(Extracted records)
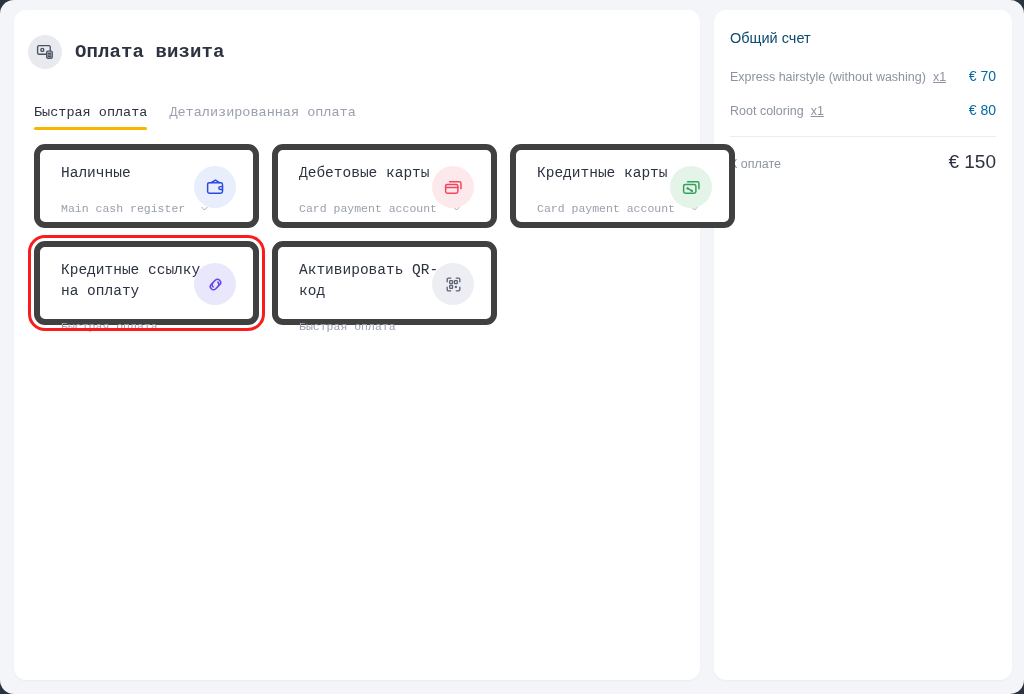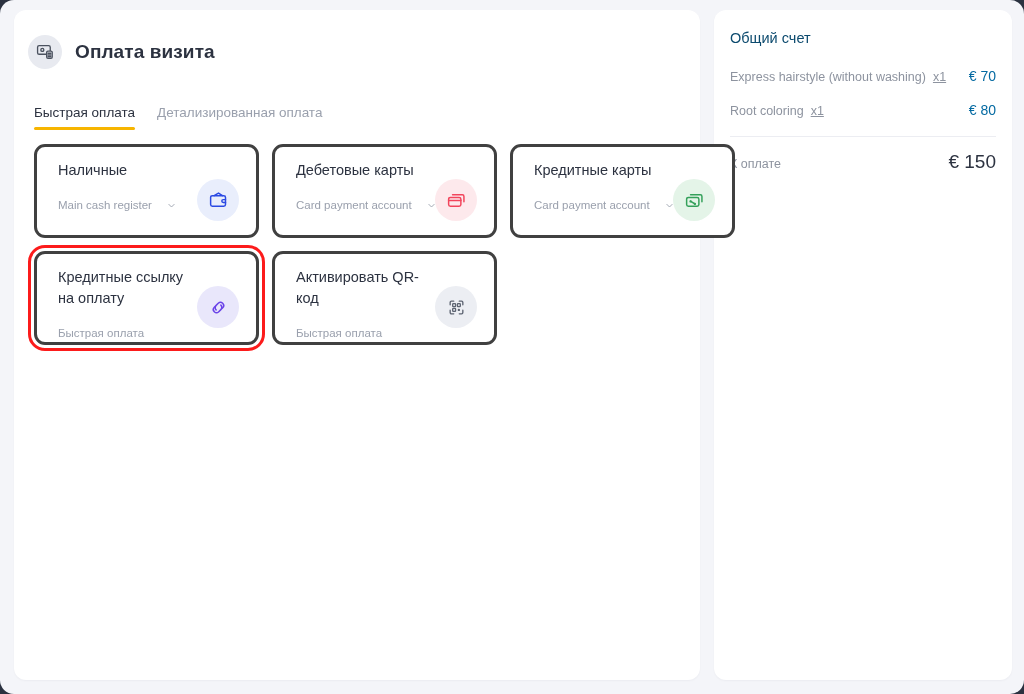--- a/index.html
+++ b/index.html
@@ -31,6 +31,7 @@
     border-radius: 12px;
     position: relative;
     box-shadow: 0 1px 2px rgba(30,35,50,0.04);
+    font-family: Liberation Mono, monospace;
   }
   .header {
     display: flex;

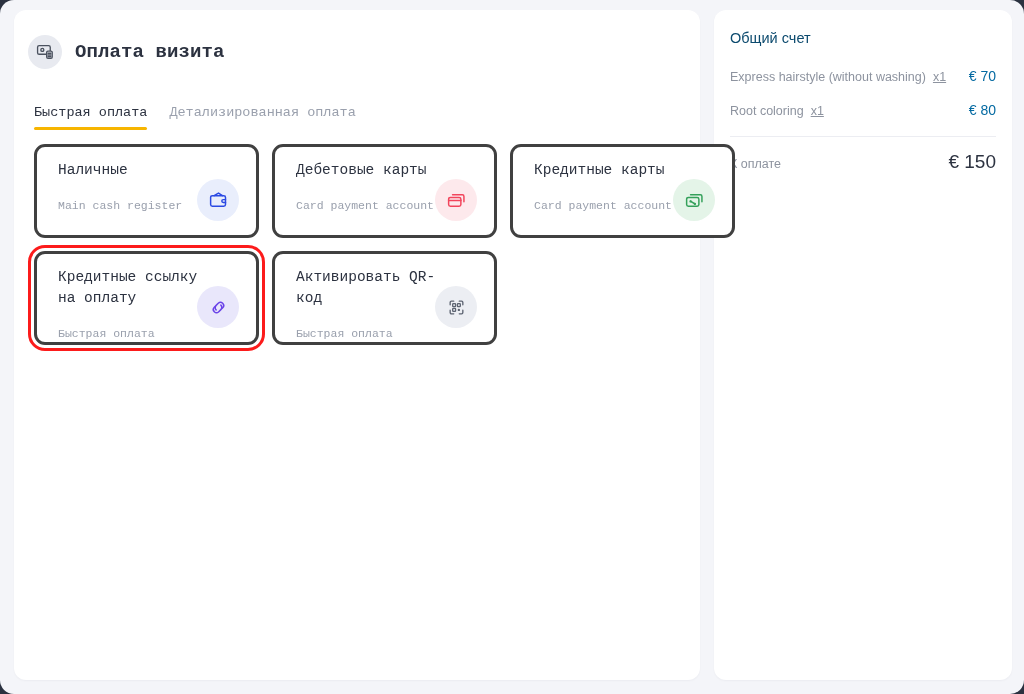--- a/index.html
+++ b/index.html
@@ -86,8 +86,8 @@
   }
   .pay-card {
     position: relative;
-    height: 94px;
-    border: 3px solid #404040;
+    height: 84px;
+    border: 6px solid #404040;
     border-radius: 11px;
     background: #fff;
     padding: 13px 14px 0 21px;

- **Task to carry out**: Could the data above be copied out exactly, with no pictures kept?

- **Solution**:
--- a/index.html
+++ b/index.html
@@ -31,6 +31,7 @@
     border-radius: 12px;
     position: relative;
     box-shadow: 0 1px 2px rgba(30,35,50,0.04);
+    font-family: Liberation Mono, monospace;
   }
   .header {
     display: flex;

--- a/index.html
+++ b/index.html
@@ -86,8 +86,8 @@
   }
   .pay-card {
     position: relative;
-    height: 94px;
-    border: 3px solid #404040;
+    height: 84px;
+    border: 6px solid #404040;
     border-radius: 11px;
     background: #fff;
     padding: 13px 14px 0 21px;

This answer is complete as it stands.